O PT vende a ideia de que ele promoveu a expansão do Ensino Superior, mas não diz que sua imensa maioria foi nas universidades privadas. A juventude trabalhadora que conseguiu ingressar no ensino superior (que em sua maioria oferecem cursos de qualidade extremamente precários) através desses programas, hoje está extremamente endividada pagando o FIES, ou está sendo expulsa das vagas do PROUNI criadas a partir de vultuosas cifras em isenções fiscais, mas que poderiam ser oferecidas diretamente em universidades públicas.

Contra esse verdadeiro monstro privatizante, que está por trás da articulação da implementação da Base Nacional Comum Curricular e da Reforma do Ensino Médio, o que o programa de governo do PSOL propõe se resume a apenas: “1-Regulamentação da participação acionária de empresas transnacionais na propriedade de estabelecimentos privados, como parte de uma transição que leve ao seu impedimento, e 2-Estabelecer regras que garantam padrão de qualidade para o funcionamento das instituições”.

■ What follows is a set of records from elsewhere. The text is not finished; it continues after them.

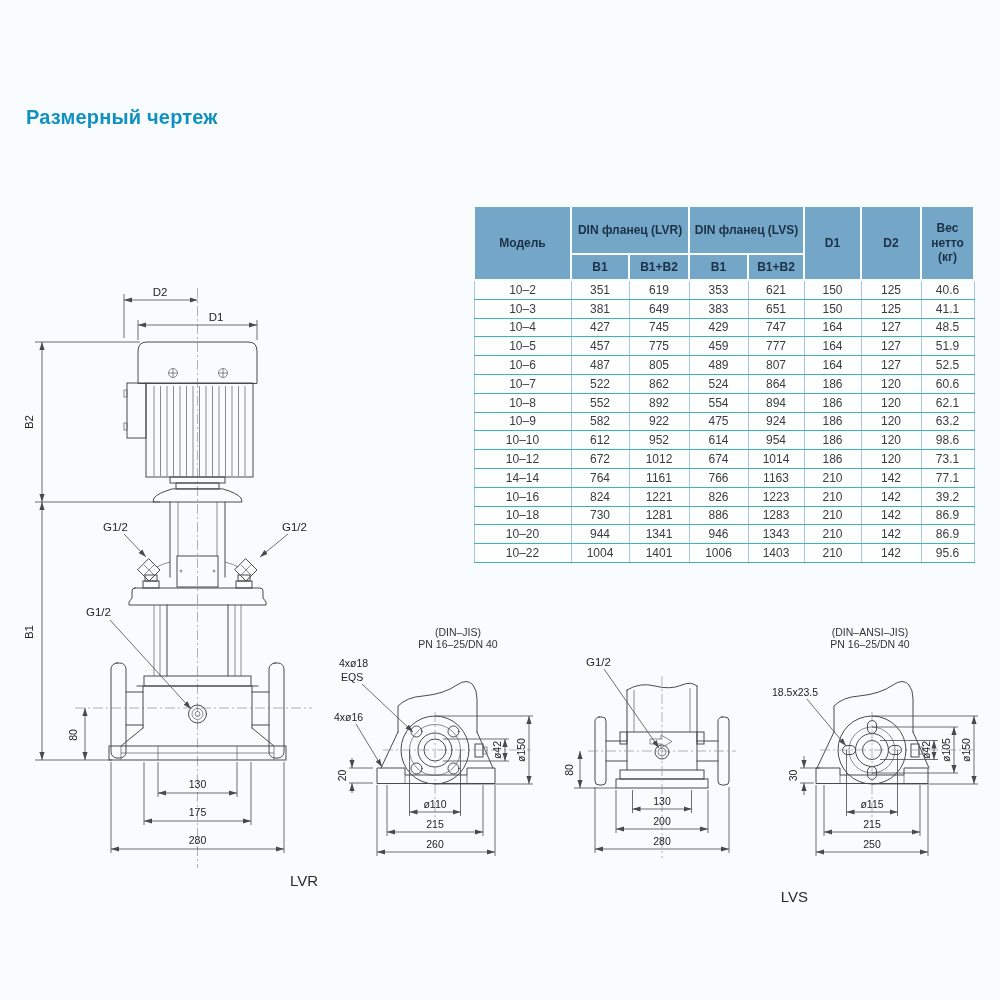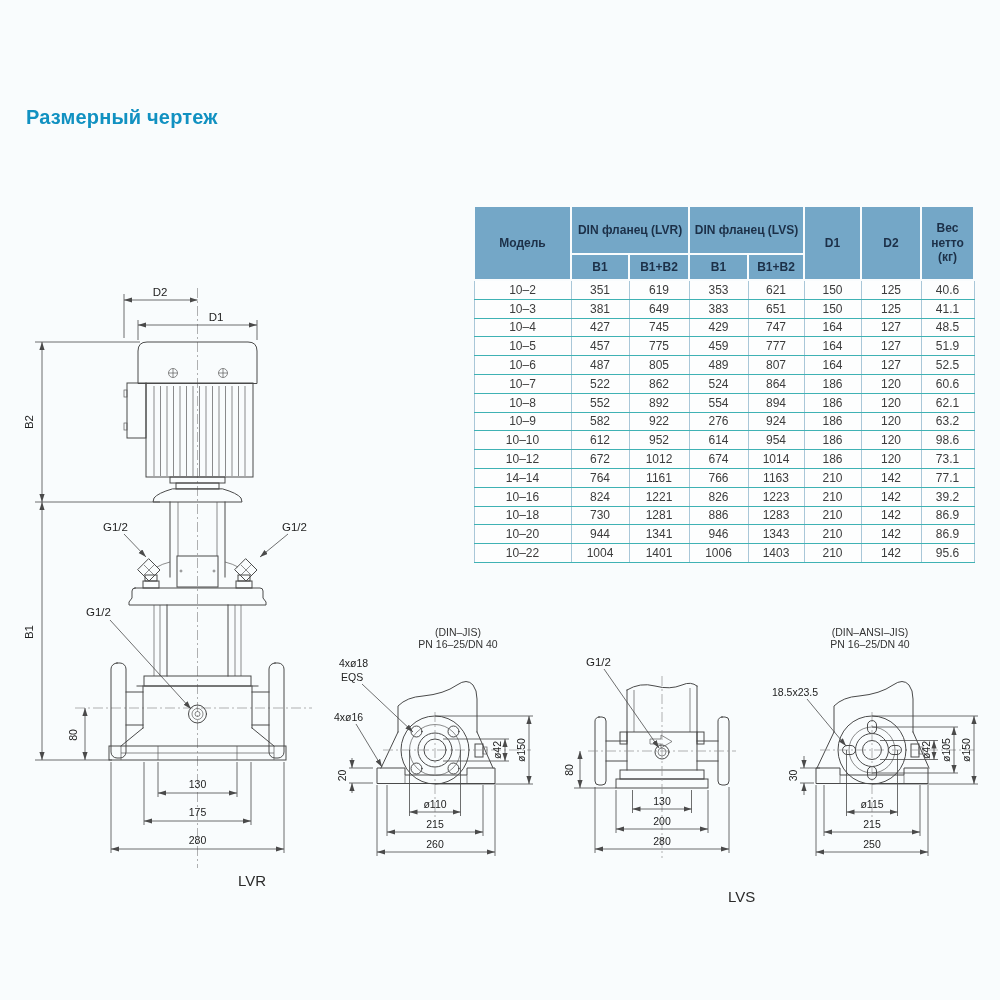--- a/index.html
+++ b/index.html
@@ -14,21 +14,21 @@
   #spec-table td{background:#fdfefe;color:#3c3c3c;font-size:12px;text-align:center;vertical-align:middle;height:17.8px;padding:0;border-top:1px solid #3fb2b4;border-bottom:1px solid #3fb2b4;border-left:1px solid #a9c7d8;border-right:1px solid #a9c7d8;}
   
   svg text{font-family:"Liberation Sans",sans-serif;fill:#222;}
   .dim{font-size:10.5px;}
   .dimL{font-size:11.5px;}
   .ttl{font-size:10.5px;fill:#333;}
   .s{stroke:#4a4a4a;stroke-width:1;fill:none;stroke-linecap:square;}
   .thin{stroke:#5a5a5a;stroke-width:0.7;fill:none;}
   .dl{stroke:#4a4a4a;stroke-width:0.8;fill:none;}
   .cl{stroke:#8f8f8f;stroke-width:0.7;fill:none;stroke-dasharray:10 3 2 3;}
-  .caption{font-size:15px;color:#2a2a2a;text-align:left;width:80px;}
+  .caption{font-size:15px;color:#2a2a2a;text-align:right;width:80px;}
 </style>
 </head>
 <body>
 
 <svg width="0" height="0" class="abs" aria-hidden="true">
   <defs>
     <marker id="arr" markerWidth="9" markerHeight="6" refX="8" refY="2.6" orient="auto-start-reverse" markerUnits="userSpaceOnUse">
       <path d="M0,0 L8,2.6 L0,5.2 Z" fill="#4a4a4a"></path>
     </marker>
   </defs>
@@ -131,21 +131,21 @@
         <td>554</td>
         <td>894</td>
         <td>186</td>
         <td>120</td>
         <td>62.1</td>
       </tr>
       <tr>
         <td>10–9</td>
         <td>582</td>
         <td>922</td>
-        <td>276</td>
+        <td>475</td>
         <td>924</td>
         <td>186</td>
         <td>120</td>
         <td>63.2</td>
       </tr>
       <tr>
         <td>10–10</td>
         <td>612</td>
         <td>952</td>
         <td>614</td>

É inacreditável que diante desse quadro o PSOL proponha apenas a regulamentação do ensino privado. As milhões de matrículas foram criadas com o dinheiro público e a única proposta realmente realista para expansão significativa de vagas nas universidades públicas é a estatização desses monopólios sem indenização. Não há possibilidade de maior expansão e financiamento público para educação pública sem enfrentar esses grandes monopólios e os mecanismos de espoliação da dívida pública, seja no pagamento direto do governo federal seja nos mecanismos, como a Lei de Responsabilidade Fiscal, que impedem maiores investimentos públicos diretos no setor. O PSOL não apresenta qualquer alternativa em seu programa aos milhões de jovens que tiveram as portas do ensino superior fechadas pelos cortes nesses programas, e muito menos para aqueles que nunca tiveram essa perspectiva. Assim, o programa do PSOL é incapaz de apresentar uma proposta de superação das políticas do PT para educação.

Os grandes monopólios do ensino superior privado, gestados nos anos de PT, agora se apoiam no governo golpista para avançar na educação básica. A herança petista e os avanços golpistas na educação precisam ser superados pela raiz, com um programa anti-imperialista e de independência de classe que responda a fundo essas questões. A “revolução a partir da educação”, prometida por Lisete e pelo PSOL, é apenas letra morta ao não se propor enfrentar esses grandes problemas e desafios para educação pública brasileira.